■ WHAT THE EXERCISE ASKS
Omit the pictures, then write out every entry exactly as it reads.

START GIVEN DATA

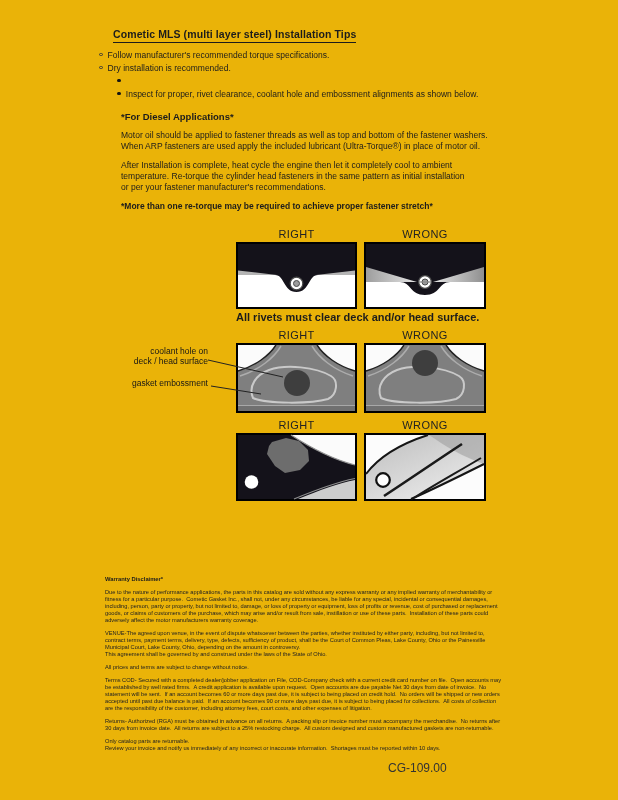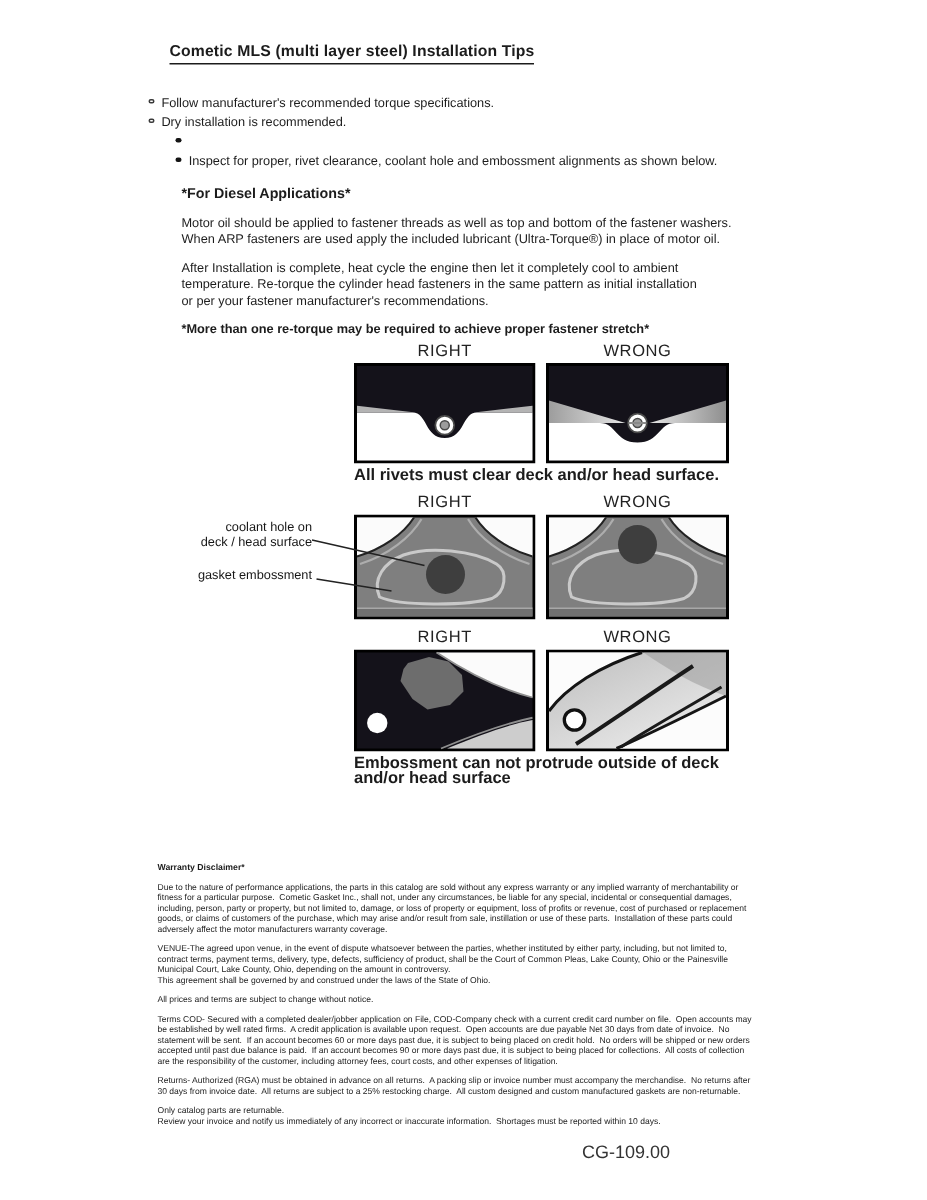--- a/index.html
+++ b/index.html
@@ -6,7 +6,7 @@
   body { background:#e8e8e8; font-family:"Liberation Sans", sans-serif; }
   .page {
     position:relative; width:618px; height:800px; margin:0 auto;
-    background:#ffffff; color:#1c1c1c; overflow:hidden;
+    background:#eab308; color:#1c1c1c; overflow:hidden;
   }
   
   .content { position:absolute; left:99px; top:24px; width:440px; }

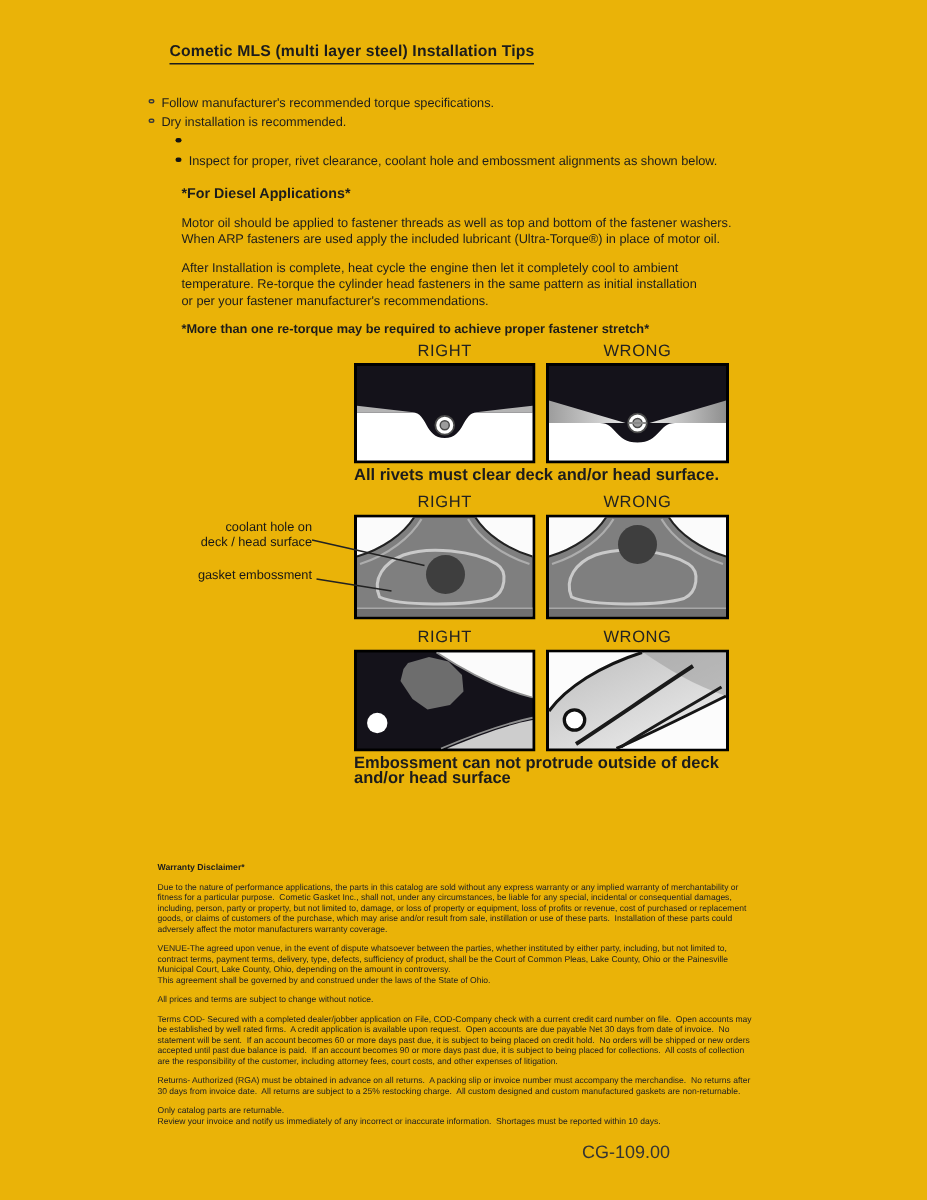--- a/index.html
+++ b/index.html
@@ -15,7 +15,7 @@
     font-size:10.5px; font-weight:bold; letter-spacing:.1px;
     border-bottom:1.6px solid #1c1c1c; padding-bottom:2px;
   }
-  .bullet-list { margin-top:18px;text-align:center; }
+  .bullet-list { margin-top:5px;text-align:center; }
   .bullet-row { display:flex; align-items:center; height:13px; }
   .bullet-row.sub { margin-left:18px; }
   .b-circle { width:3.6px; height:3.6px; border:1px solid #3a3a3a; border-radius:50%; flex:0 0 auto; }

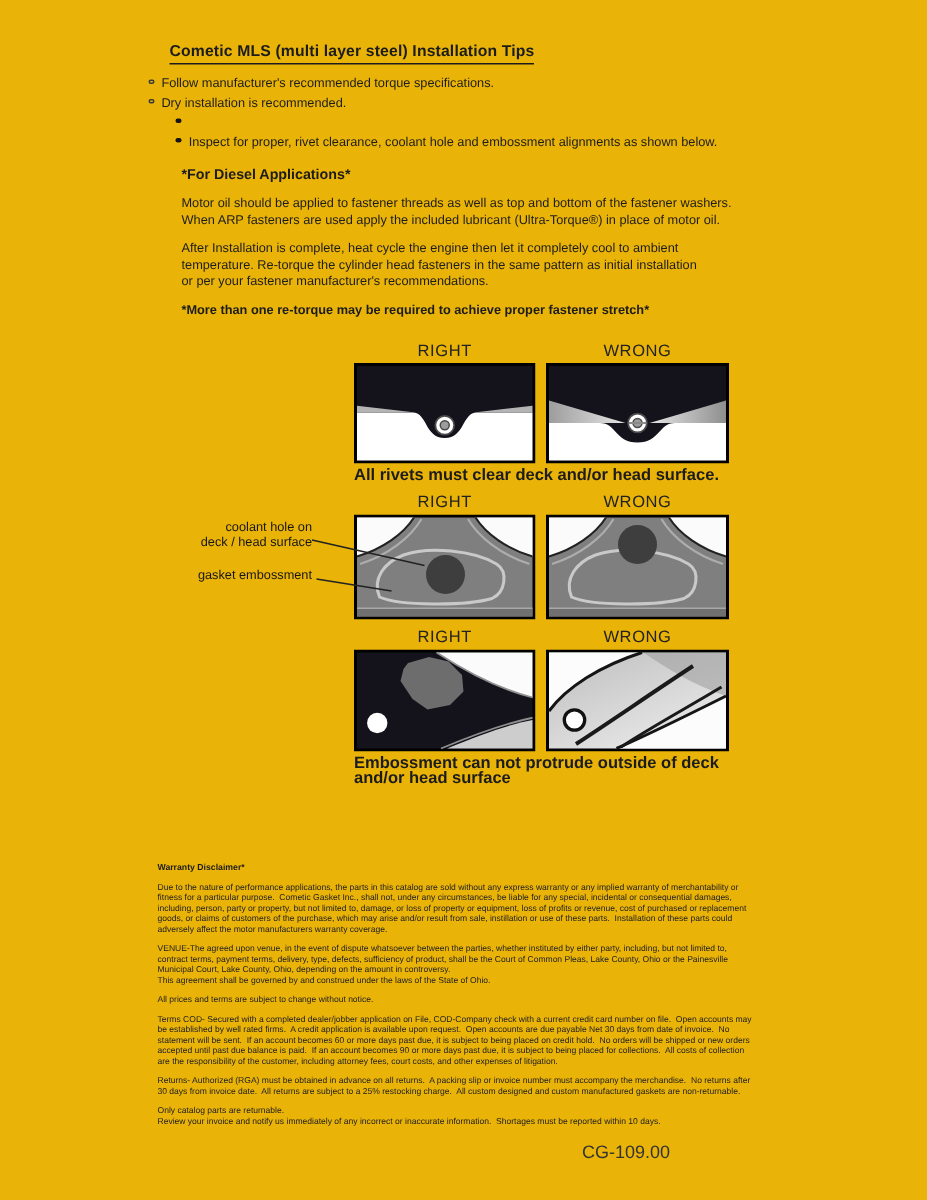--- a/index.html
+++ b/index.html
@@ -207,8 +207,6 @@
         <circle cx="19" cy="47" r="6.8" fill="#ffffff" stroke="#111" stroke-width="2.2"></circle>
       </svg>
     </div>
-    <div class="dcaption">Embossment can not protrude outside of deck
-and/or head surface</div>
   </div>
 
   <div class="disclaimer">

END GIVEN DATA

■ ANSWER TO THIS PROBLEM
--- a/index.html
+++ b/index.html
@@ -6,7 +6,7 @@
   body { background:#e8e8e8; font-family:"Liberation Sans", sans-serif; }
   .page {
     position:relative; width:618px; height:800px; margin:0 auto;
-    background:#ffffff; color:#1c1c1c; overflow:hidden;
+    background:#eab308; color:#1c1c1c; overflow:hidden;
   }
   
   .content { position:absolute; left:99px; top:24px; width:440px; }

--- a/index.html
+++ b/index.html
@@ -15,7 +15,7 @@
     font-size:10.5px; font-weight:bold; letter-spacing:.1px;
     border-bottom:1.6px solid #1c1c1c; padding-bottom:2px;
   }
-  .bullet-list { margin-top:18px;text-align:center; }
+  .bullet-list { margin-top:5px;text-align:center; }
   .bullet-row { display:flex; align-items:center; height:13px; }
   .bullet-row.sub { margin-left:18px; }
   .b-circle { width:3.6px; height:3.6px; border:1px solid #3a3a3a; border-radius:50%; flex:0 0 auto; }

--- a/index.html
+++ b/index.html
@@ -207,8 +207,6 @@
         <circle cx="19" cy="47" r="6.8" fill="#ffffff" stroke="#111" stroke-width="2.2"></circle>
       </svg>
     </div>
-    <div class="dcaption">Embossment can not protrude outside of deck
-and/or head surface</div>
   </div>
 
   <div class="disclaimer">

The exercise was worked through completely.